Released: 2015, Arachnophobia Records
Reviewer: Metal-Rules.com UK Team
Grim or not, grab that muse and hold onto it boys. Muses can be difficult to keep around. Keep buggering off and just when you wonder if they’re ever coming back or if you should start putting their things in cardboard boxes they saunter through the door to your sobbing relief. If you believe in that sort of thing that is. A grim muse though, artistic inspiration found in doubt, disillusion, all that misery, that’s not heard to believe in. Turn on the news. Read the papers. It’s all there.
Anyway, so THE GRIM MUSE is the third album by Polish five-piece In Twilight’s Embrace. Coming at the ten year point in the band’s career, it’s an impressive lot, blackened death metal with mid-level growling and melodic flourishes. Which sounds like you’ll have heard it all before, but since when did easy to grasp terms paint the whole picture. You should know better by now. That’s not to entirely skirt around the fact that 11 rounds of pummeling leaves you unable to feel every blow, but as closer ‘The Becoming’ (because why not start at the end)demonstrates there’s plenty of complexity as well. Seven minutes of thrashy gallop to gently picked notes and big build drums to pauses and blast vocals is not to be sniffed at.
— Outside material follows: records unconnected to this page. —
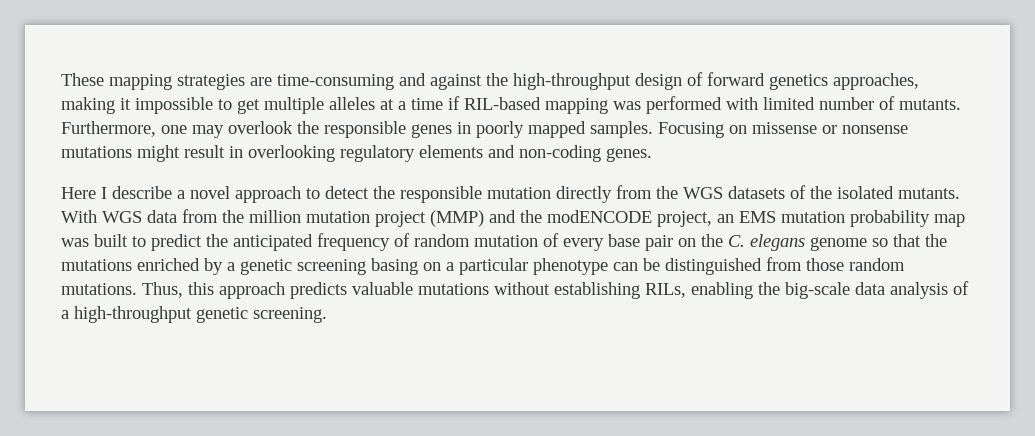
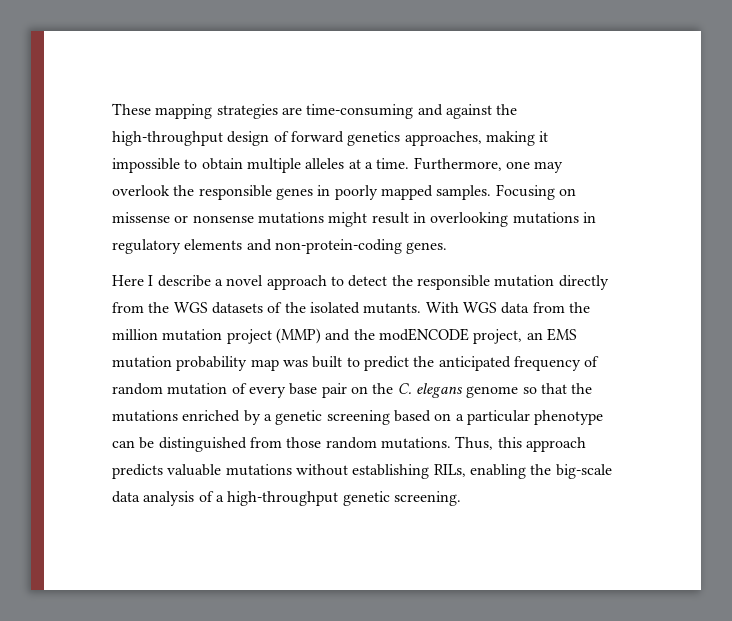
- These mapping strategies are time-consuming and against the high-throughput design of forward genetics approaches, making it impossible to get multiple alleles at a time if RIL-based mapping was performed with limited number of mutants.
+ These mapping strategies are time-consuming and against the high-throughput design of forward genetics approaches, making it impossible to obtain multiple alleles at a time.
- Focusing on missense or nonsense mutations might result in overlooking regulatory elements and non-coding genes.
+ Focusing on missense or nonsense mutations might result in overlooking mutations in regulatory elements and non-protein-coding genes.
- With WGS data from the million mutation project (MMP) and the modENCODE project, an EMS mutation probability map was built to predict the anticipated frequency of random mutation of every base pair on the C. elegans genome so that the mutations enriched by a genetic screening basing on a particular phenotype can be distinguished from those random mutations.
+ With WGS data from the million mutation project (MMP) and the modENCODE project, an EMS mutation probability map was built to predict the anticipated frequency of random mutation of every base pair on the C. elegans genome so that the mutations enriched by a genetic screening based on a particular phenotype can be distinguished from those random mutations.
‘No’ starts out at least as a quiet moment in the swirling maelstrom. That is until those invisible walls collapse and the utterly relentless drums come pouring back over the top. It’s one of two tracks featuring At The Gates’ Tomas Lindberg in guest spot, the other being title track ‘The Grim Muse’ which follows straight after. And might even be a touch better.
Other guests include Rambo (Bloodthirst), on the wild-ranging ‘A Wolf I Am’ and Paweł Bartulewicz (The Dead Goats), who takes a less impressive turn on ‘The Fullmoon Strain’. And ending back near the start ‘Der Hellseher (I Have A Dream)’ has a groove-y undertone that will get inside your head, whilst serving as a playground for the guitars.
At least whilst the world is going to shit we have stuff like THE GRIM MUSE to take comfort in. It may not be ‘nice’ exactly, but it’s about right.